━━ MATERIAL FOR THE TASK
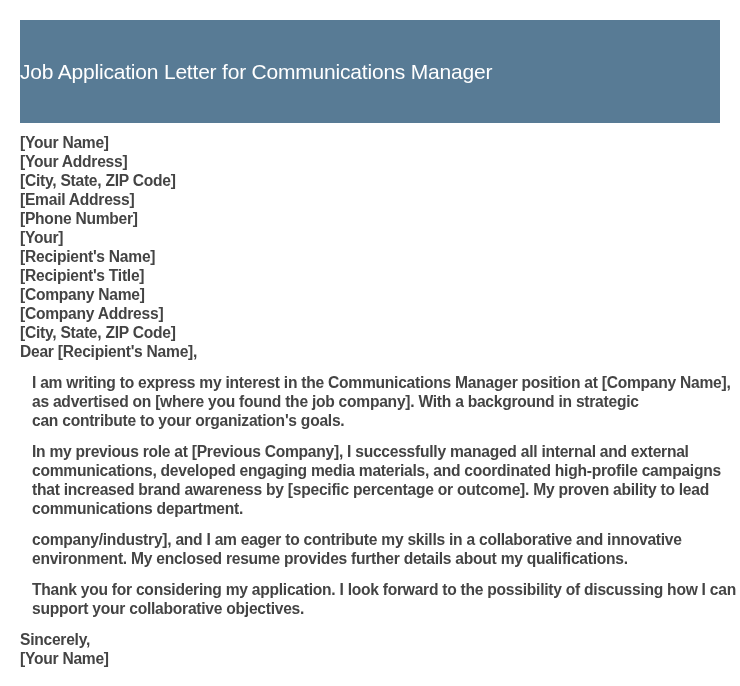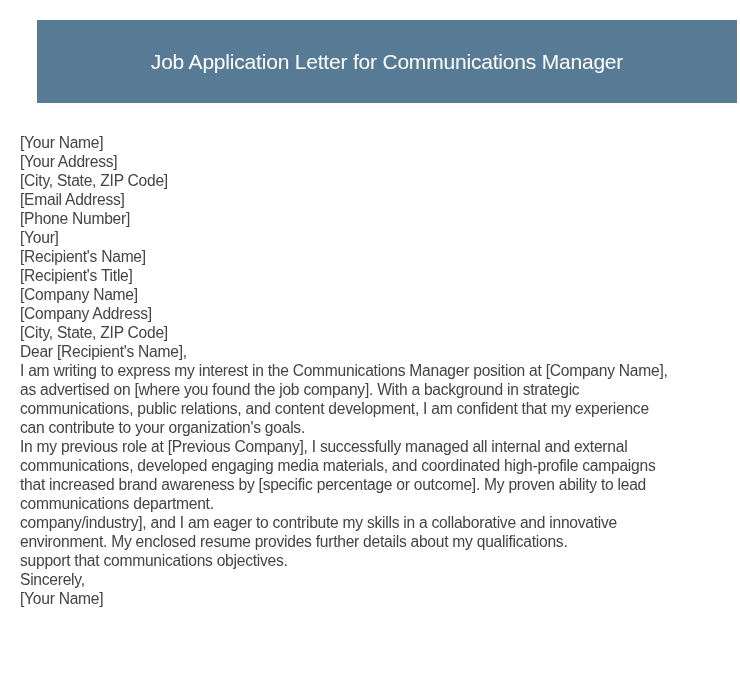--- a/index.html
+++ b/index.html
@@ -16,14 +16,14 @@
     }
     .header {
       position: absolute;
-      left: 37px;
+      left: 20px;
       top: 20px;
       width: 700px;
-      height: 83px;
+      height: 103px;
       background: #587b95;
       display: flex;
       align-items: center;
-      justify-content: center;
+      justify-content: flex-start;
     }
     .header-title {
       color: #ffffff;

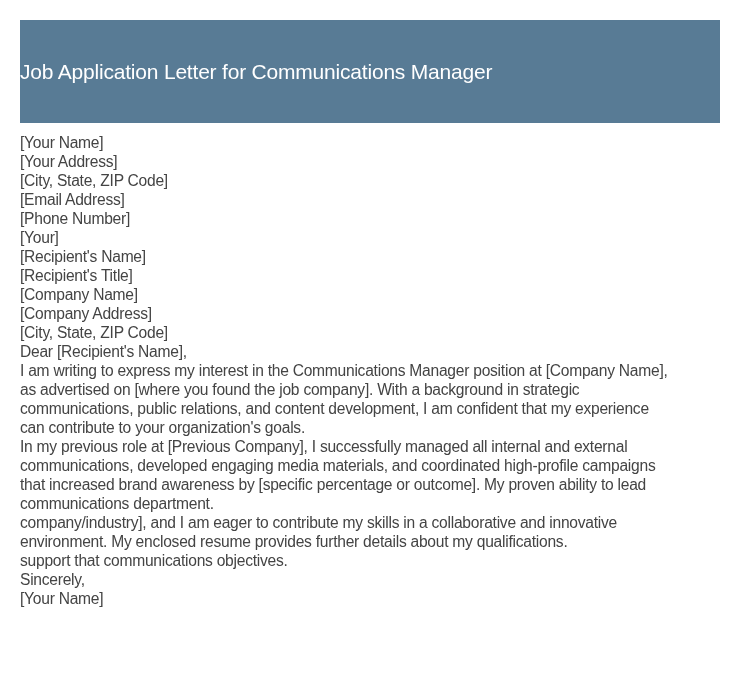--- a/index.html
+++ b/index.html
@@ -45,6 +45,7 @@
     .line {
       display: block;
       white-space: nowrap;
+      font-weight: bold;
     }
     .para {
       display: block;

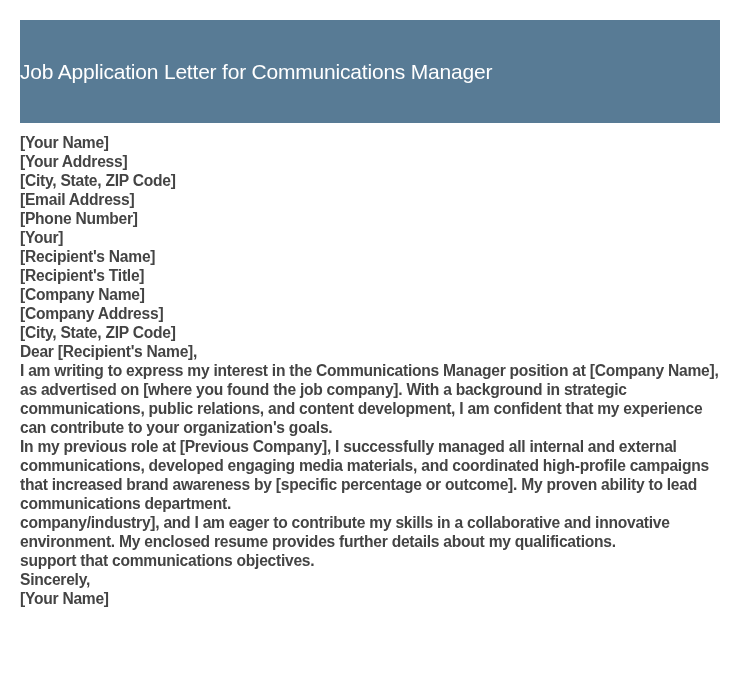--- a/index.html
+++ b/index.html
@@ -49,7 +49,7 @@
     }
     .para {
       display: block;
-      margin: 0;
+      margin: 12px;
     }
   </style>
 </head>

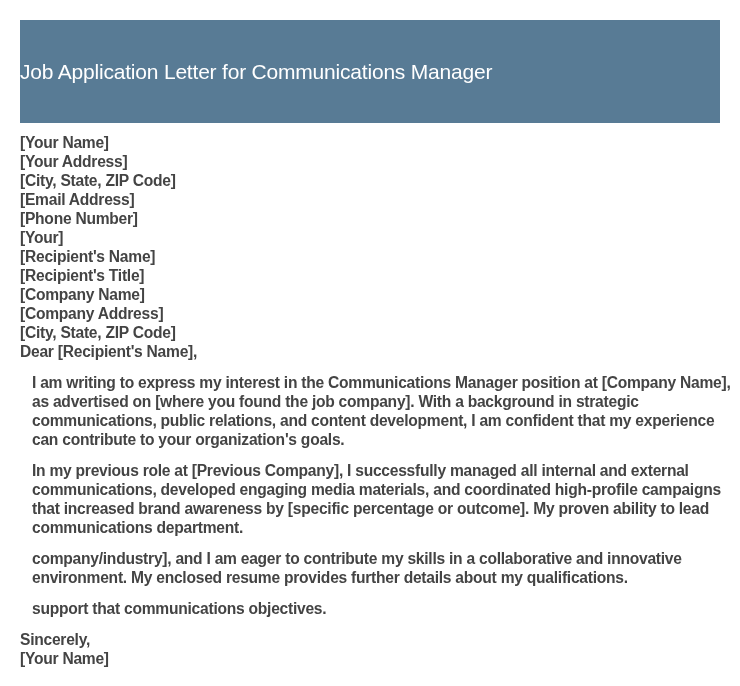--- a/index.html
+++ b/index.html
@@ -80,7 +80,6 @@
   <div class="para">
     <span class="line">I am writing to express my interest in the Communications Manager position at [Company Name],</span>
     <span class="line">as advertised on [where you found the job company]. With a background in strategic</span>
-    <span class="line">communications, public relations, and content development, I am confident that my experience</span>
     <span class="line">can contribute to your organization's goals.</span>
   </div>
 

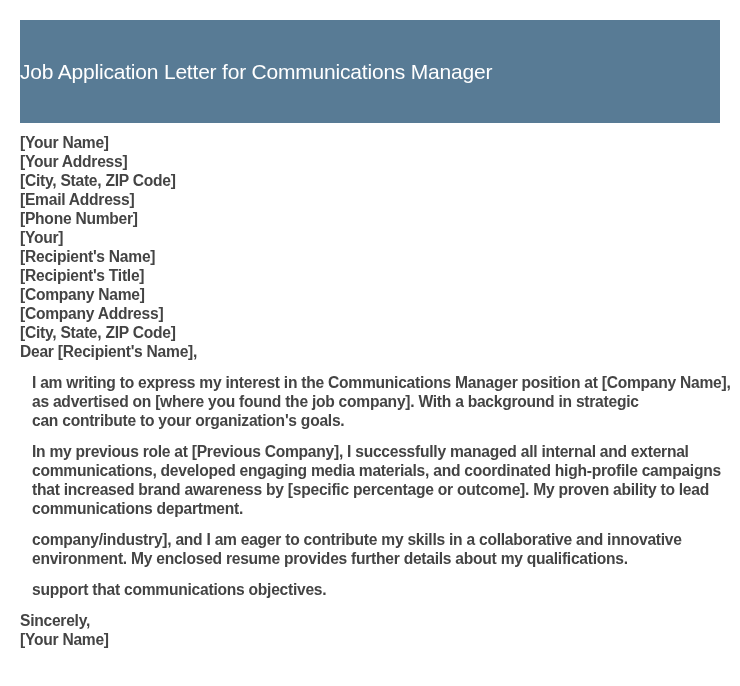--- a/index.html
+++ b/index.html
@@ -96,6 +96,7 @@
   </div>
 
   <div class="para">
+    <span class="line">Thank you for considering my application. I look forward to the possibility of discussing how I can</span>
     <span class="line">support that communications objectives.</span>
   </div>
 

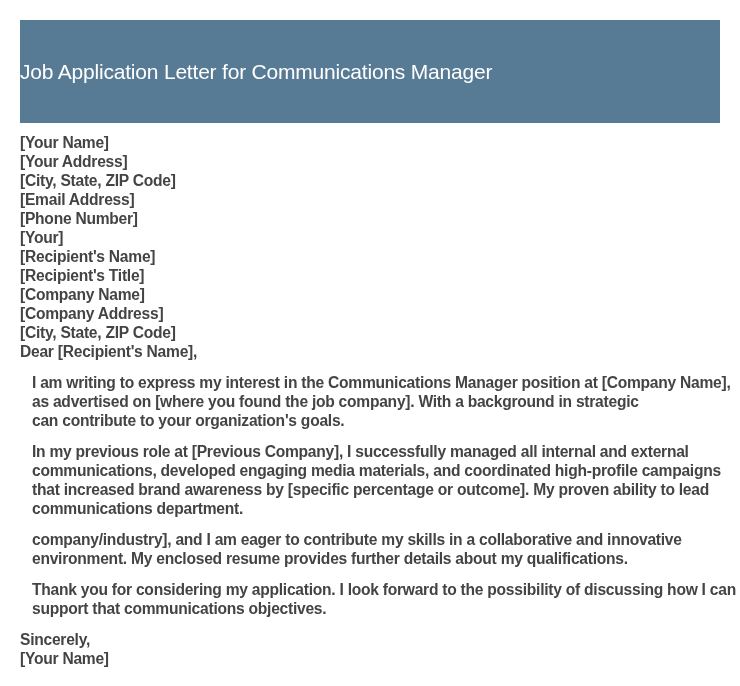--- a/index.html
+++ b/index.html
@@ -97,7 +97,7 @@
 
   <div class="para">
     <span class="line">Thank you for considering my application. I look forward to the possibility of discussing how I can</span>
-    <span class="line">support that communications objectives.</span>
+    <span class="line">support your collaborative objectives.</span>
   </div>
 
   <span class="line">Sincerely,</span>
━━━━
━━ MATERIAL FOR THE TASK
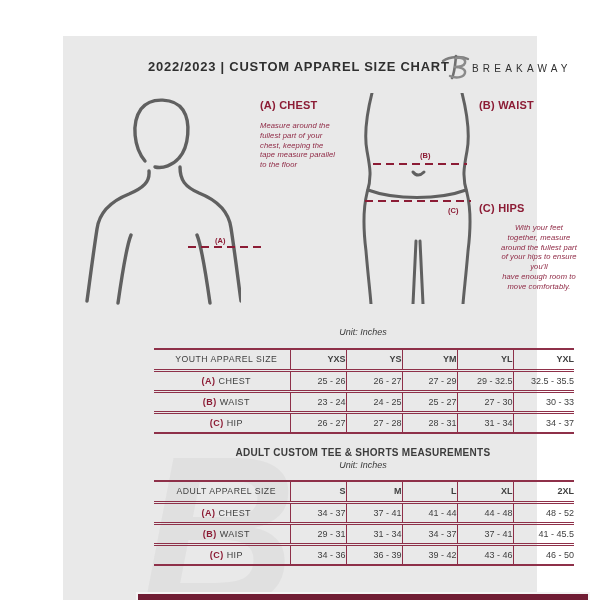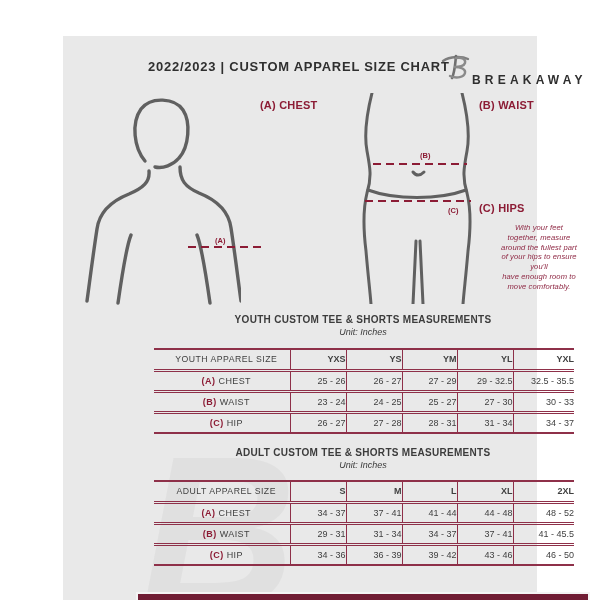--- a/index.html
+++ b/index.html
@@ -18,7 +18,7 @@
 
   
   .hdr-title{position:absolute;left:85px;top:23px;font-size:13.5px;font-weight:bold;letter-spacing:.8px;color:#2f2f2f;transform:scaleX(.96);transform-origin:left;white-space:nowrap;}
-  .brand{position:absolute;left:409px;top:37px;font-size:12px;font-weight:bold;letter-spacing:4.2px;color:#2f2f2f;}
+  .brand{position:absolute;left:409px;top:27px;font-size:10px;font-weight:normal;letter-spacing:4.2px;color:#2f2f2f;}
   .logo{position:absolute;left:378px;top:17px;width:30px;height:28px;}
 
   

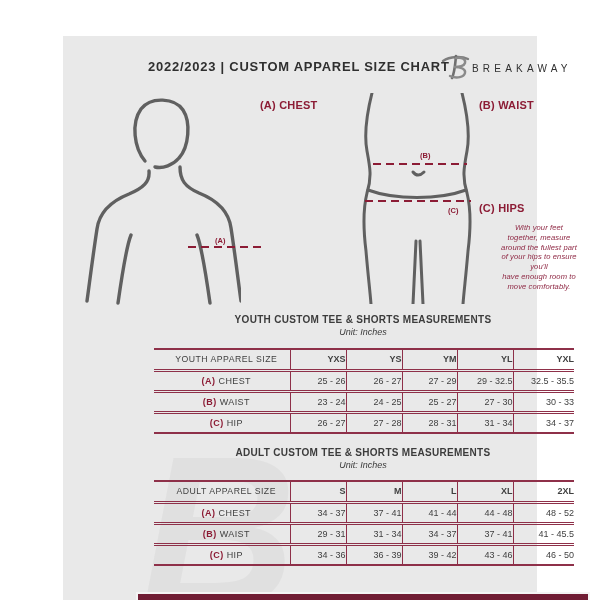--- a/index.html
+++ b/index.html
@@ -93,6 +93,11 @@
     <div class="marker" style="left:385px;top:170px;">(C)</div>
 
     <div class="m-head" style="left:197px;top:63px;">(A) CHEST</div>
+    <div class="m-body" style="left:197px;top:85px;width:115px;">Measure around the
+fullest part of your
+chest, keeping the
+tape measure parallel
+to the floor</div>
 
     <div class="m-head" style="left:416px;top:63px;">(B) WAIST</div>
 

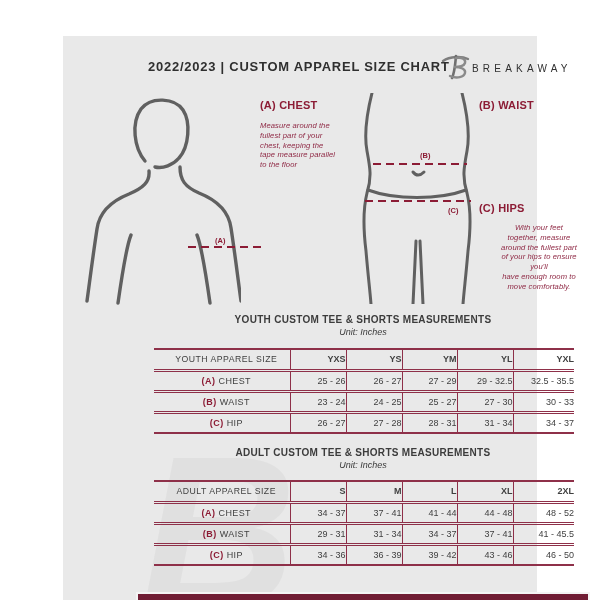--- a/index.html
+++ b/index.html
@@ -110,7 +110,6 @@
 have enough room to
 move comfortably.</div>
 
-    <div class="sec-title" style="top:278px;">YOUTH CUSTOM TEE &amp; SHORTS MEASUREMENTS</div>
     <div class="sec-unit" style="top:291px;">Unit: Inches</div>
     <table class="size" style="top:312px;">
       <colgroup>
━━━━
━━ MATERIAL FOR THE TASK
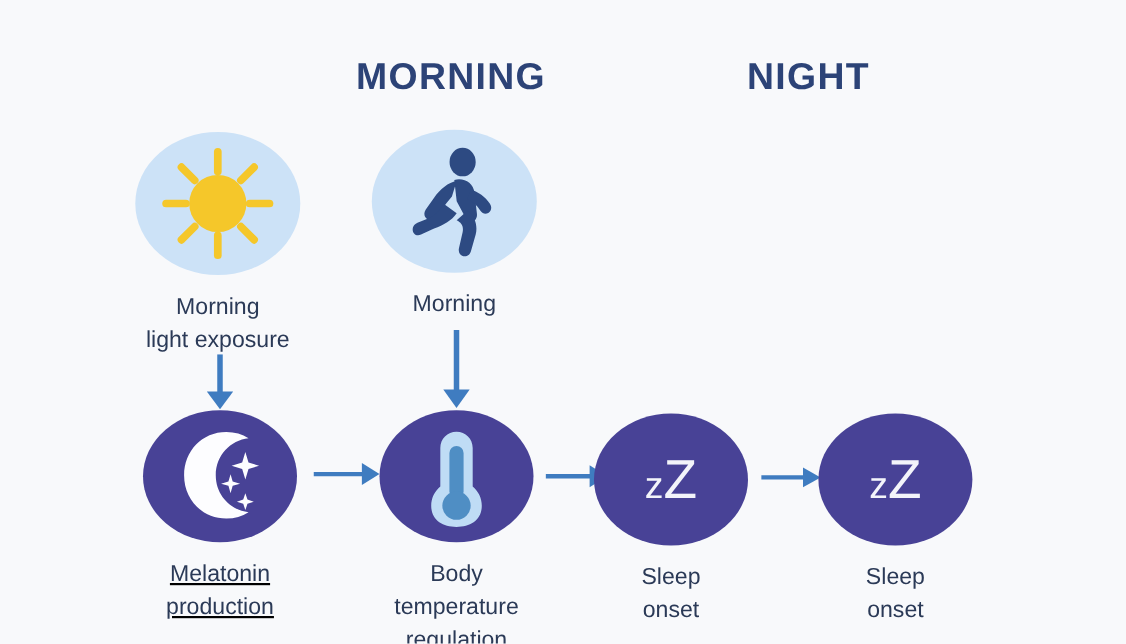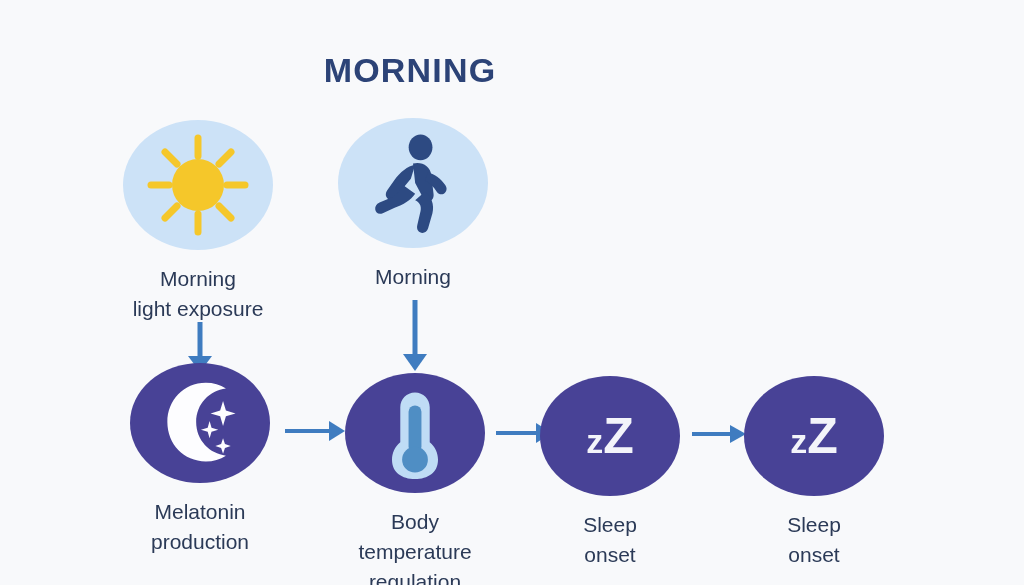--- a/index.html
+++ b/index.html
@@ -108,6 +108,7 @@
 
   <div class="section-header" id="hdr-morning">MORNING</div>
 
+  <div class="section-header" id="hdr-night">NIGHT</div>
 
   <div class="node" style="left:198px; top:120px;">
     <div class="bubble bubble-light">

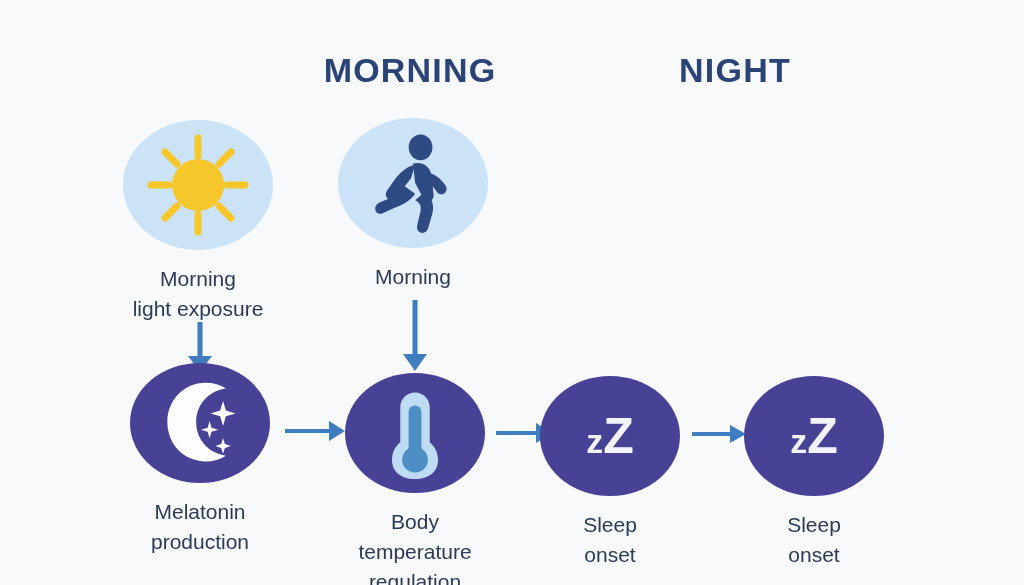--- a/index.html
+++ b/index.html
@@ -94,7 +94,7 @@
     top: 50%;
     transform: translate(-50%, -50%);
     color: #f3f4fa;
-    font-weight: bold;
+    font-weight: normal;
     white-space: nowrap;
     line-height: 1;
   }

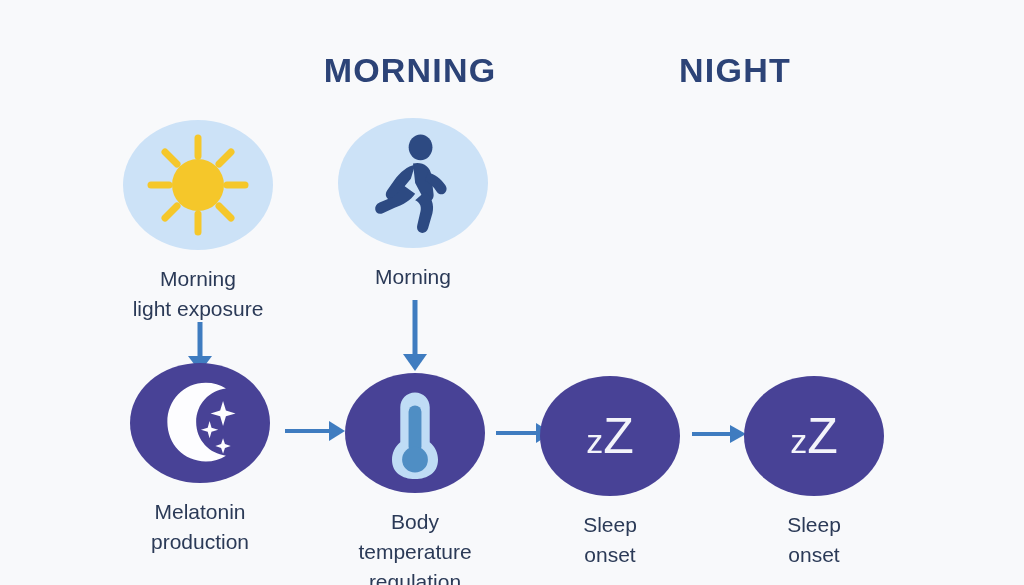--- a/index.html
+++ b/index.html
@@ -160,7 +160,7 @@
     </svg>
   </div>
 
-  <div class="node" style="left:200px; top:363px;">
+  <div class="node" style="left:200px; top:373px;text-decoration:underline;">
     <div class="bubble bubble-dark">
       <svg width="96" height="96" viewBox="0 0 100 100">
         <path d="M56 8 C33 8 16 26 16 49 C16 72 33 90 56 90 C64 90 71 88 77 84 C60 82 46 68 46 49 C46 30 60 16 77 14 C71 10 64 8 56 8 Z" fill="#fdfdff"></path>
━━━━
*TASK TO CARRY OUT*.
Take from the listing above each line that contains the string "bold".

*WRITTEN SOLUTION*.
+      font-weight: bold;
   .hdr-title{position:absolute;left:85px;top:23px;font-size:13.5px;font-weight:bold;letter-spacing:.8px;color:#2f2f2f;transform:scaleX(.96);transform-origin:left;white-space:nowrap;}
-  .brand{position:absolute;left:409px;top:37px;font-size:12px;font-weight:bold;letter-spacing:4.2px;color:#2f2f2f;}
-    font-weight: bold;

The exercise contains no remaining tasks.